> BRIEF: Restate verbatim the span of lines below between the line with "-> <div> <span>any" and the line with "-> <div> <span>out", including those two lines, and only that span.

> LISTED RECORDS:
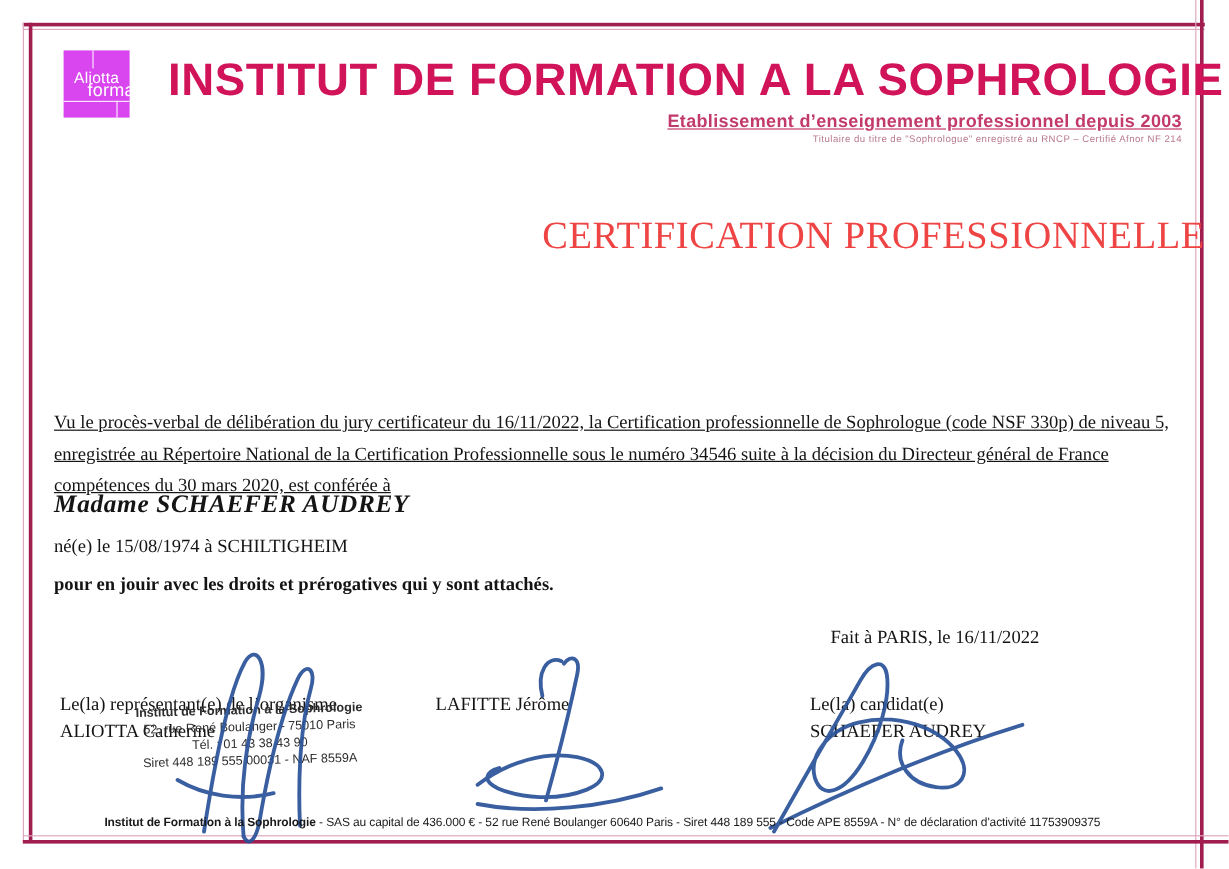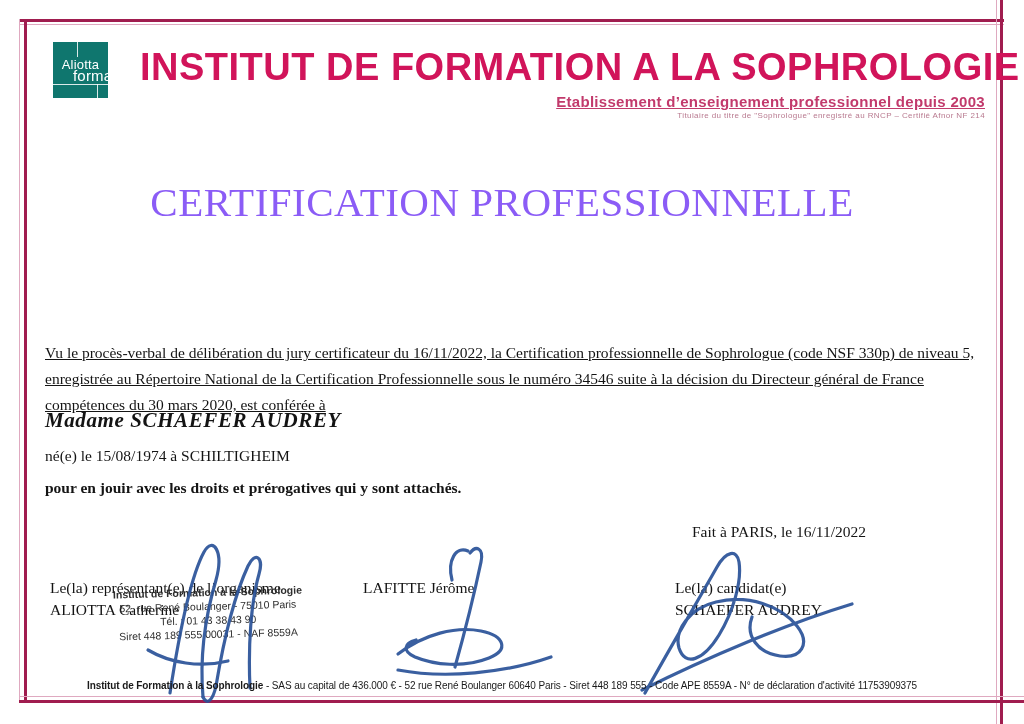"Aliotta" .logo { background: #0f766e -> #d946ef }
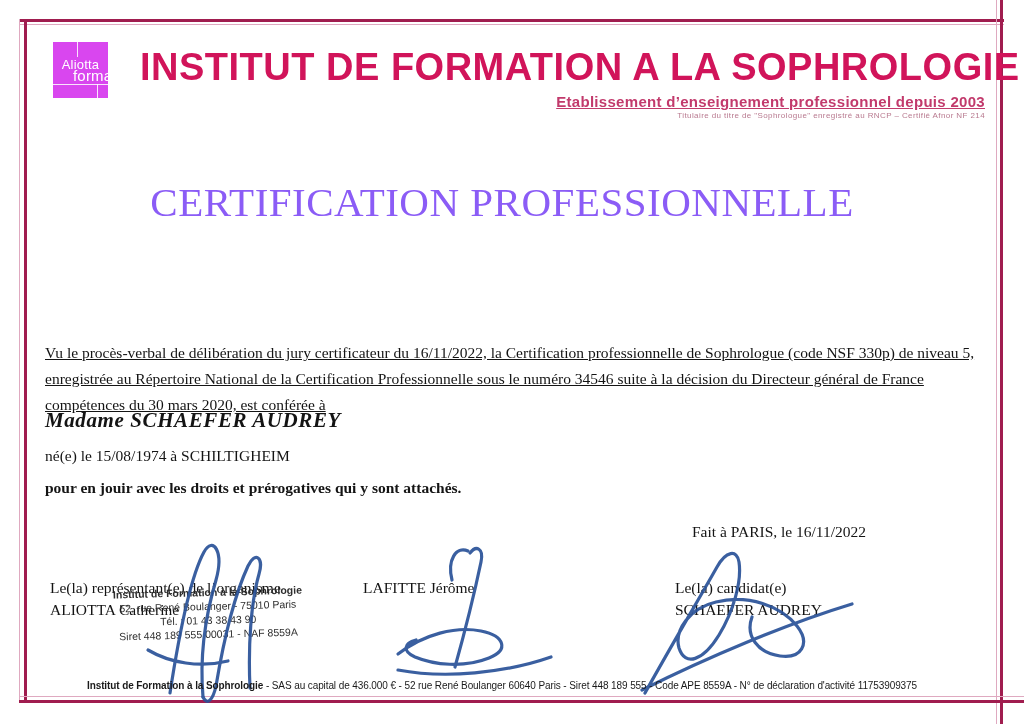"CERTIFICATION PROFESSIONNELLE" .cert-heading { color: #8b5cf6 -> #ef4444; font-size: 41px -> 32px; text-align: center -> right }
* * *
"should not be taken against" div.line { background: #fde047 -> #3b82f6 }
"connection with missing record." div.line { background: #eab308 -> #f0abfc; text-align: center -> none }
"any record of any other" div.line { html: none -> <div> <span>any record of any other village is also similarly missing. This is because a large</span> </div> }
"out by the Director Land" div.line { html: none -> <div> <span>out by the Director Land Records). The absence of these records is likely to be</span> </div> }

> SOLUTION BELOW:
"any record of any other" div.line { html: none -> <div> <span>any record of any other village is also similarly missing. This is because a large</span> </div> }
"out by the Director Land" div.line { html: none -> <div> <span>out by the Director Land Records). The absence of these records is likely to be</span> </div> }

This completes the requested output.